Parece un número suficiente para lograr un stock reproductor cautivo, pero desde la Sociedad Española de Ornitología explican que en este tiempo se han dado más autorizaciones de captura de machos, que son los interesantes para los concursos de canto.

«Esto confirma que la verdadera finalidad de las autorizaciones concedidas ha sido la continuación de los concursos de aves canoras, en vez de la constitución de una población cautiva viable», dice Nicolás López, responsable de Conservación de Especies Amenazadas de SEO. De ahí que la CE no haya esperado siquiera a que expire el plazo del último cupo para dar a España un ultimátum que nos lleva a las puertas del Tribunal de Justicia de la UE.

Desde la Plataforma en Defensa del Silvestrismo en España, que aúna al 90% de los aficionados, se defienden argumentando que la cría en cautividad no es viable, para lo que citan informes del Instituto de Ornitología Catalán.
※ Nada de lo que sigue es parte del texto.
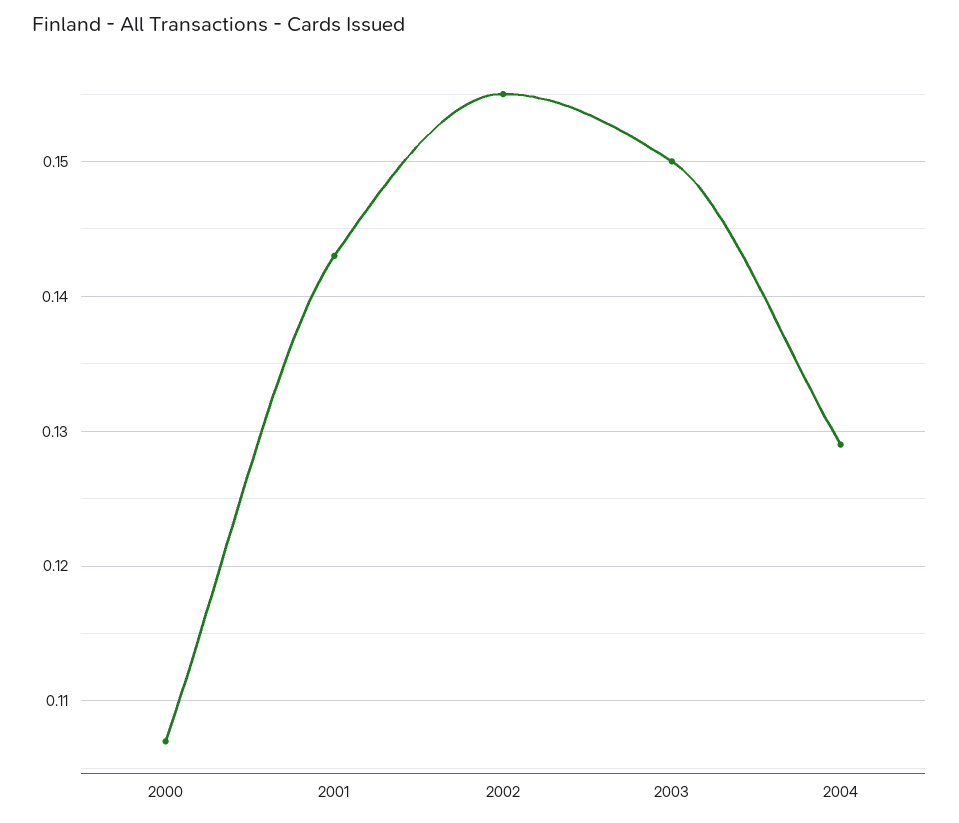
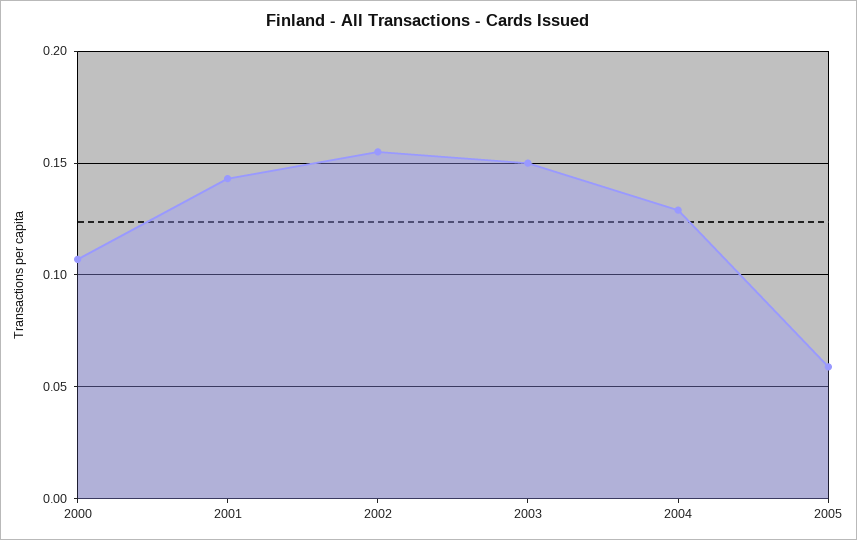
2005: none -> 0.06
Estos informes están entre la documentación remitida por las autoridades españolas a la CE, si bien ha tenido más peso el dictamen del Comité Científico del Ministerio de Medio Ambiente que indica que «la reproducción en cautividad de las aves cantoras que se usan en silvestrismo no sólo es factible, sino que está ya muy extendida». El dictamen europeo dice que las conclusiones de los informes del ICO hay que interpretarlas «con cautela» dado que el objetivo era evaluar si la cría en cautividad era económicamente viable.

La CE concluye que, pese a que la cría en cautividad es viable, «no se está poniendo un verdadero empeño en garantizar su viabilidad y, por tanto, las excepciones a la normativa de la UE parecen destinadas a la continuación de dicha práctica a largo plazo».

Desde la plataforma que representa a los silvestristas explican que han pedido por carta a la ministra García Tejerina que se oponga al dictamen. Desde el Ministerio recuerdan que carecen de competencias de gestión directa del medio natural y que son las autonomías las que deben contestar.